No coração de galáxias como a Via Láctea estão buracos negros supermassivos pesando milhões.

ou mesmo bilhões de vezes a massa do Sol.

Alguns desses buracos negros supermassivossão núcleos galácticos ativos (AGN). Eles emitem grandes quantidades de radiação – raios X e ondas de rádio. Os AGNs são responsáveis ​​pelos jatos gêmeos de gás ionizado vistos em imagens de muitas galáxias.

Os cientistas não entendem completamente como os AGNs desaparecem, mas um novo estudo da galáxia Arp 187 os aproxima da resposta.

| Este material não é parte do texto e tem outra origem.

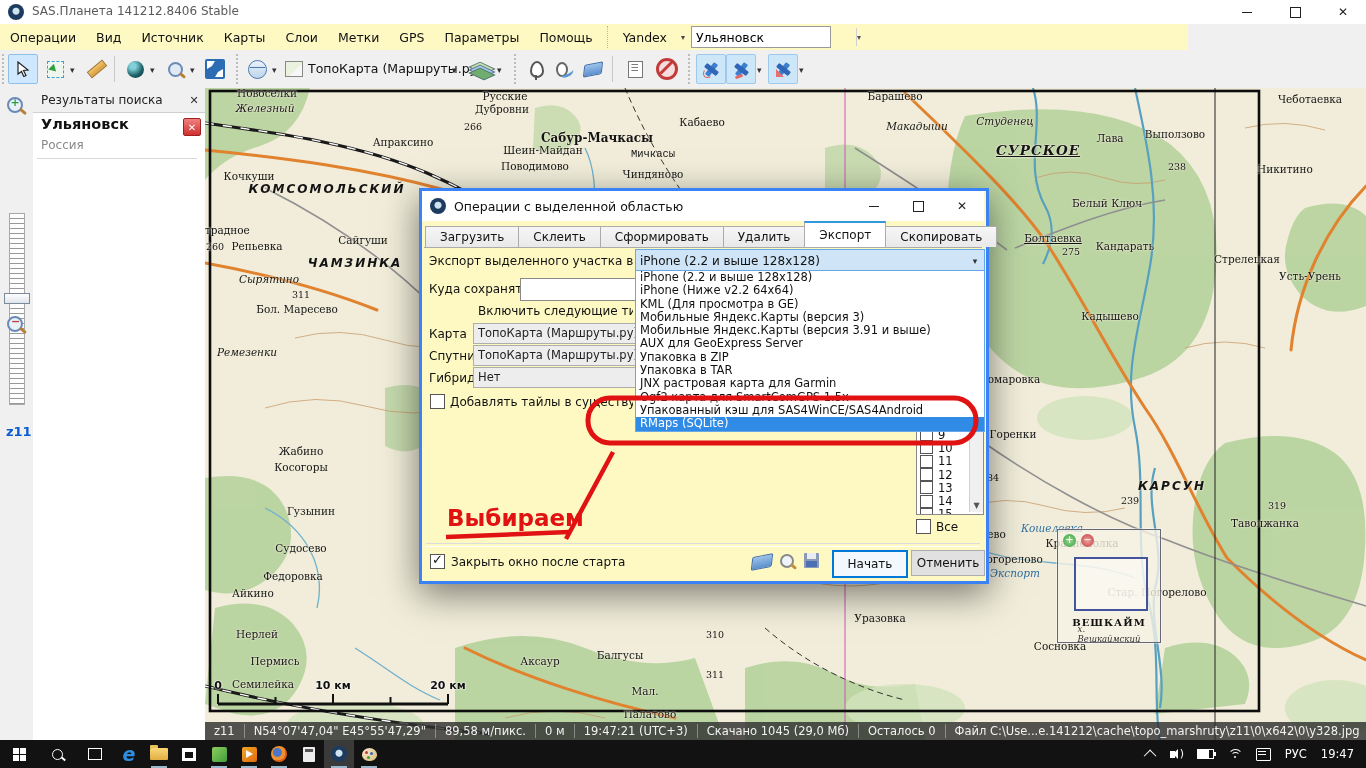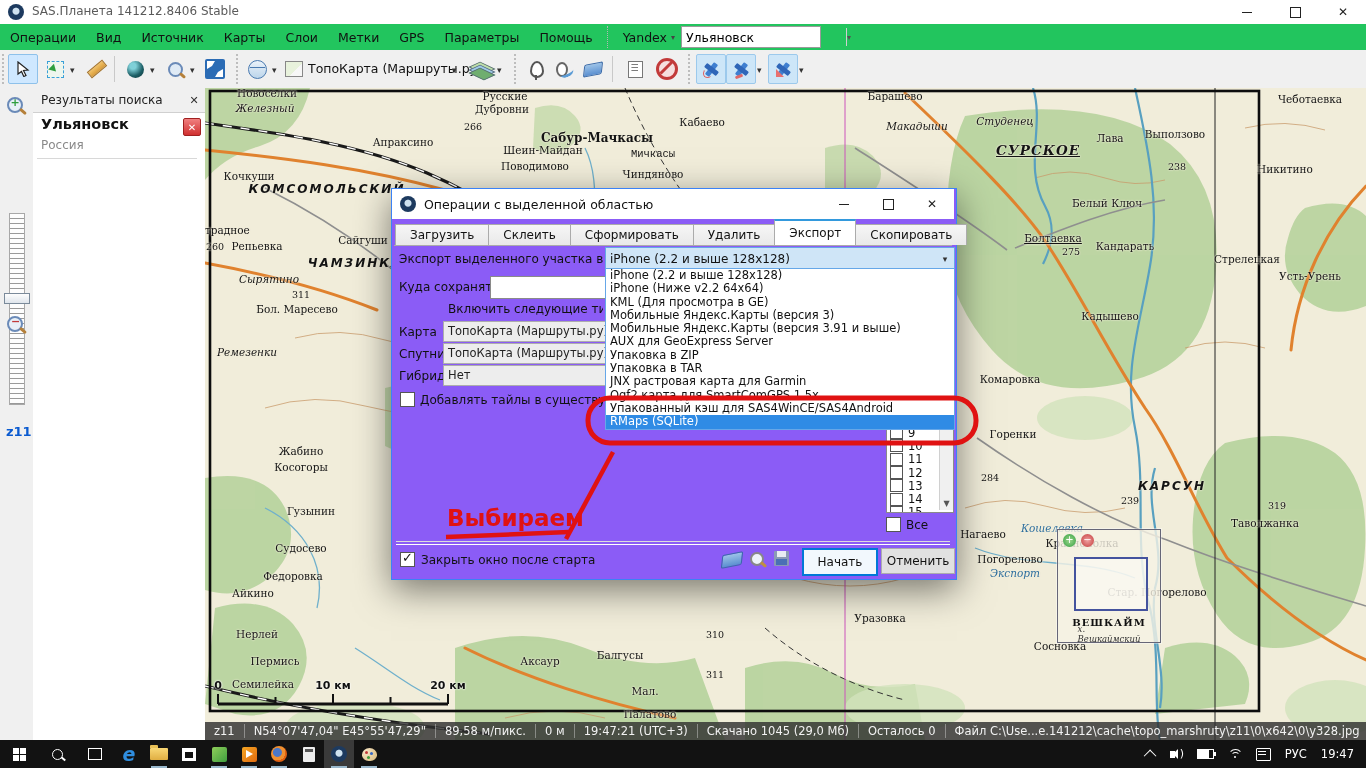--- a/index.html
+++ b/index.html
@@ -18,7 +18,7 @@
   .wclose{font-size:12px;}
 
   
-  #menubar{left:0;top:24px;width:1366px;height:26px;background:#22c55e;border-bottom:1px solid #e3e3e3;display:flex;align-items:center;}
+  #menubar{left:0;top:24px;width:1188px;height:26px;background:#fef9c3;border-bottom:1px solid #e3e3e3;display:flex;align-items:center;}
   .mitem{padding:0 10px;height:26px;display:flex;align-items:center;color:#111;font-size:12.5px;}
   #menu-sep{width:5px;height:22px;margin:0 4px;border-left:1px dotted #b5b5b5;}
   #engine-label{padding:0 6px;font-size:12.5px;display:flex;align-items:center;gap:4px;}

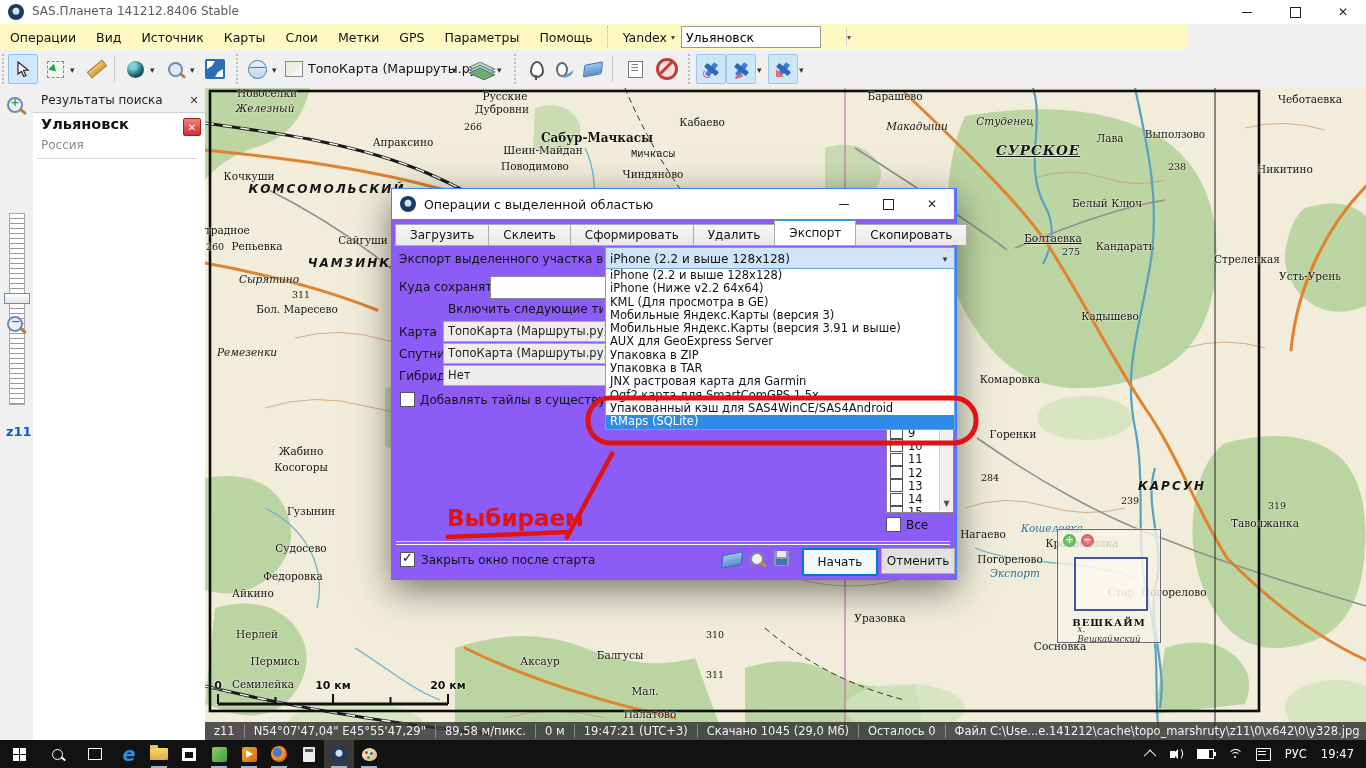--- a/index.html
+++ b/index.html
@@ -21,7 +21,7 @@
   #menubar{left:0;top:24px;width:1188px;height:26px;background:#fef9c3;border-bottom:1px solid #e3e3e3;display:flex;align-items:center;}
   .mitem{padding:0 10px;height:26px;display:flex;align-items:center;color:#111;font-size:12.5px;}
   #menu-sep{width:5px;height:22px;margin:0 4px;border-left:1px dotted #b5b5b5;}
-  #engine-label{padding:0 6px;font-size:12.5px;display:flex;align-items:center;gap:4px;}
+  #engine-label{padding:0 6px;font-size:12.5px;display:flex;align-items:center;gap:14px;}
   #engine-label .car{font-size:8px;color:#444;}
   #geo-search{width:138px;height:20px;background:#fff;border:1px solid #9a9a9a;display:flex;align-items:center;}
   #geo-search input{flex:1;border:0;outline:0;font:12.5px "DejaVu Sans",sans-serif;padding:0 4px;background:transparent;}

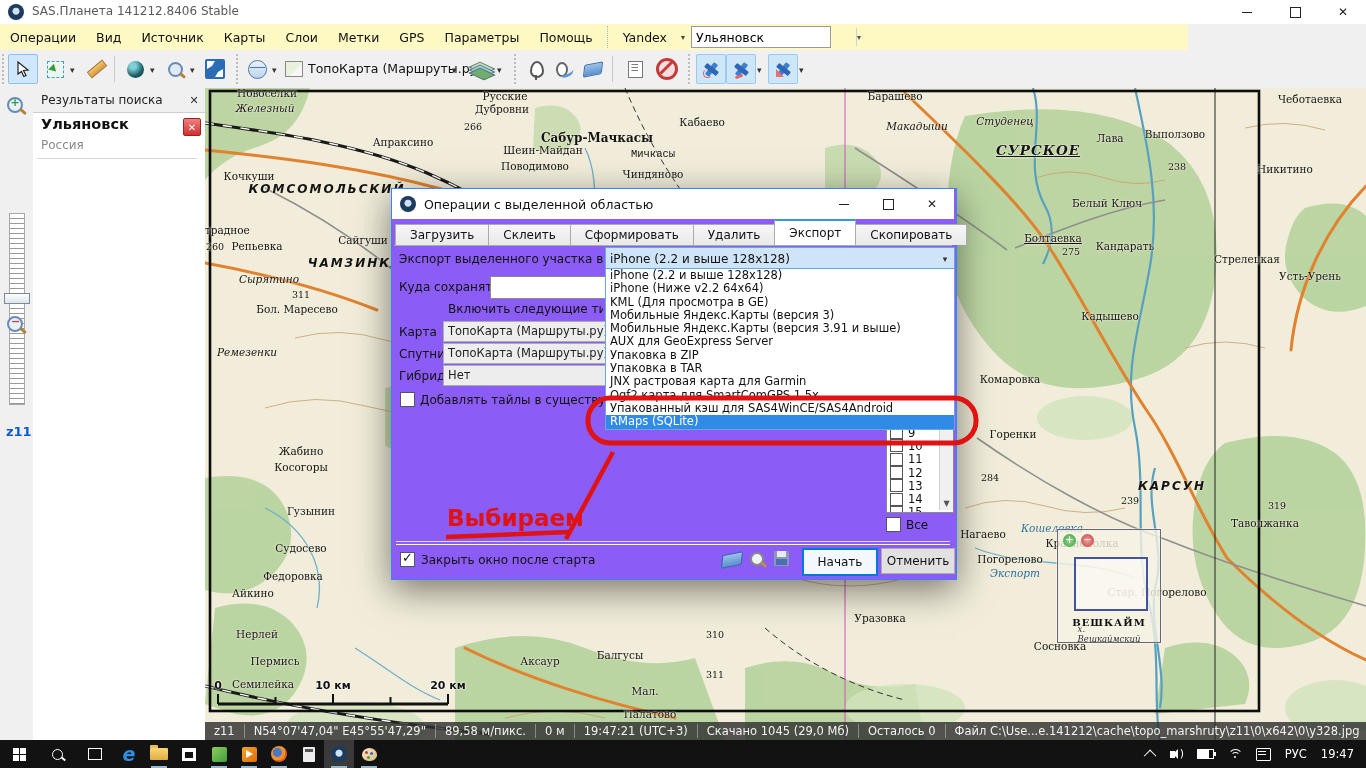--- a/index.html
+++ b/index.html
@@ -125,7 +125,7 @@
   #statusbar .seg{padding:0 9px;border-right:1px solid rgba(255,255,255,.35);white-space:nowrap;}
 
   
-  #dialog{left:391px;top:188px;width:564px;height:390px;background:#8b5cf6;border:1px solid #3b82f6;box-shadow:0 10px 34px rgba(0,0,0,.5);}
+  #dialog{left:419px;top:188px;width:564px;height:390px;background:#fef9c3;border:3px solid #3b82f6;box-shadow:0 10px 34px rgba(0,0,0,.5);}
   #dlg-titlebar{left:0;top:0;width:562px;height:30px;background:#fff;display:flex;align-items:center;}
   #dlg-icon{width:16px;height:16px;margin:0 8px;border-radius:50%;background:radial-gradient(circle at 50% 45%,#cfe2f0 0 3px,#1d3a5f 4px 8px);}
   #dlg-title{font-size:12.5px;color:#111;flex:1;}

AGN geralmente produz um grande número de raios-X. No entanto, dados do telescópio NuSTAR mostraram que o núcleo galáctico Arp 187 escureceu nos últimos milhares de anos.

Esta imagem composta mostra Arp 187 em comprimentos de onda de rádio. Crédito da imagem: ALMA (ESO/NAOJ/NRAO), Ichikawa et al.

Arp 187 abrange 3.000 anos-luz.Isso significa que o rastro de deixar a matéria é visível por milênios após a "morte" do núcleo galáctico. Os astrônomos chamam essa trilha de "eco de luz" e a comparam à fumaça de um incêndio recém-extinto.

Os pesquisadores chamaram sua descoberta de "acidental". Arp 187 pode ser um trampolim para aprender mais sobre o que acontece no final da vida de AGN, dizem os cientistas.